Sur la demande de délais de paiement et la suspension des effets de la clause :
L'article 24 V de la loi du 6 juillet 1989 dispose : le juge peut, même d'office accorder des délais de paiement dans la limite de trois années, par dérogation au délai prévu au premier alinéa de l'article 1343-5 du code civil, au locataire en situation de règler sa dette locative ... Pendant le cours des délais ainsi accordés, les effets de la clause de résiliation de plein droit sont suspendus. Ces délais et modalités de paiement accordés ne peuvent affecter l'exécution du contrat de location et notamment suspendre le paiement des loyers et charges. Si le locataire se libère dans le délai et selon le modalités fixées par la juge, la clause de résiliation de plein droit est réputée ne pas avoir joué. Dans le cas contraire, elle reprend son plein effet.
Aux termes de l'article 1345-5 du code civil, le juge peut, compte tenu de la situation du débiteur et en considération des besoins du créancier, reporter ou échelonner, dans la limite de deux années, le paiement des sommes dues.
En l'espèce, la société CDC Habitat ne s'oppose ni à la suspension de la clause résolutoire ni à l'octroi de délais de paiement au profit de M. [W].
Il en résulte qu'en matière de baux d'habitation, tant qu'aucune décision constatant la résolution du bail n'est passée en force de chose jugée, le juge saisi d'une demande de délais peut les accorder et suspendre les effets de la clause résolutoire de façon rétroactive au locataire à jour du paiement de ses loyers
En l'espèce, il résulte de ce qui précède que l'appelant démontre avoir apurer sa dette locative le 15 décembre 2023.

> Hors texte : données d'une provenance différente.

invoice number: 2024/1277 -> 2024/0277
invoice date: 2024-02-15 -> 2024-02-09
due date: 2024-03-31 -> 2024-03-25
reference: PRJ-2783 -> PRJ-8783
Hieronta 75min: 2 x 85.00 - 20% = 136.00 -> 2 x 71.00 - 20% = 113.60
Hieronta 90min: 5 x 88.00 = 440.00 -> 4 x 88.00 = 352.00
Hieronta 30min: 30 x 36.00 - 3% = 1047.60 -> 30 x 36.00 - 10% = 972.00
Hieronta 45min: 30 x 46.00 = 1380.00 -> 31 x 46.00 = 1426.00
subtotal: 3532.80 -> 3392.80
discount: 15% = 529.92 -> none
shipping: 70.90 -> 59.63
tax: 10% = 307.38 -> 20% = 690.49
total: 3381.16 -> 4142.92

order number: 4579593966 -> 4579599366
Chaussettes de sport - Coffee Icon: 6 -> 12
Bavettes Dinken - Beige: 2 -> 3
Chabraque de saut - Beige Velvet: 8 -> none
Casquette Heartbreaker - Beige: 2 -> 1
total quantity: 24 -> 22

Aucune dette locative n'est due à ce jour, M. [W] ayant justifié de règlements réguliers du loyer.
Ces éléments justifient d'accorder à l'appelant des délais de paiement rétroactifs à la date du commandement de payer du 25 janvier 2023 expirant le 15 décembre 2023, date de l'apurement de la dette et, partant, de suspendre les effets de la clause résolutoire.
Dès lors que M. [W] a apuré sa dette locative et qu'il justifie avoir repris le paiement de ses loyers et charges avant même que la cour ne se prononce sur les délais de paiement, la clause résolutoire est réputée n'avoir jamais joué.
L'ordonnance entreprise sera donc infirmée en ce qu'elle a ordonné l'expulsion sous astreinte et condamné M. [W] au paiement d'une indemnité mensuelle d'occupation provisionnelle.
La Société CDC Habitat sera donc déboutée de sa demande formée en ce sens.
La demande de protection de son domicile de M. [W] est devenue sans objet.
Sur l'article 700 du code de procédure civile et les dépens :
Il conviendra de confirmer la décision du premier juge en ce qu'il a condamné M. [W] aux dépens, incluant le coût du commandement de payer.
L'équité commande que chacune des parties conserve la charge de ses propres frais et dépens en appel.
PAR CES MOTIFS
La cour,
Confirme l'ordonnance entreprise en ce qu'elle a :
- constaté la résiliation du bail à la date du 25 mars 2023 minuit, par le jeu de la clause résolutoire insérée dans le bail ;
- condamné M. [W] aux dépens ;
L'infirme en toutes ses autres dispositions critiquées ;
Statuant à nouveau et y ajoutant,
Accorde de manière rétroactive à M. [W] des délais de paiement entre le 25 janvier 2023, date du commandement de payer visant la clause résolutoire, et le 15 décembre 2023, date du dernier paiement apurant la dette locative ;
Ordonne la suspension des effets de la clause résolutoire présente dans le contrat de bail pendant le cours des délais accordés ;
Constate que M. [W] s'est intégralement acquitté des causes du commandement de payer à la date du 15 décembre 2023 ;
Dit qu'en conséquence de ce règlement, la clause résolutoire est réputée n'avoir jamais joué ;
Déboute la société CDC Habitat de sa demande formée au titre de la provision, de l'expulsion sous astreinte et de l'indemnité provisionnelle d'occupation mensuelle ;
Dit n'y avoir lieu à application de l'article 700 du code de procédure civile ;
Dit que chacune des parties conservera la charge de ses dépens.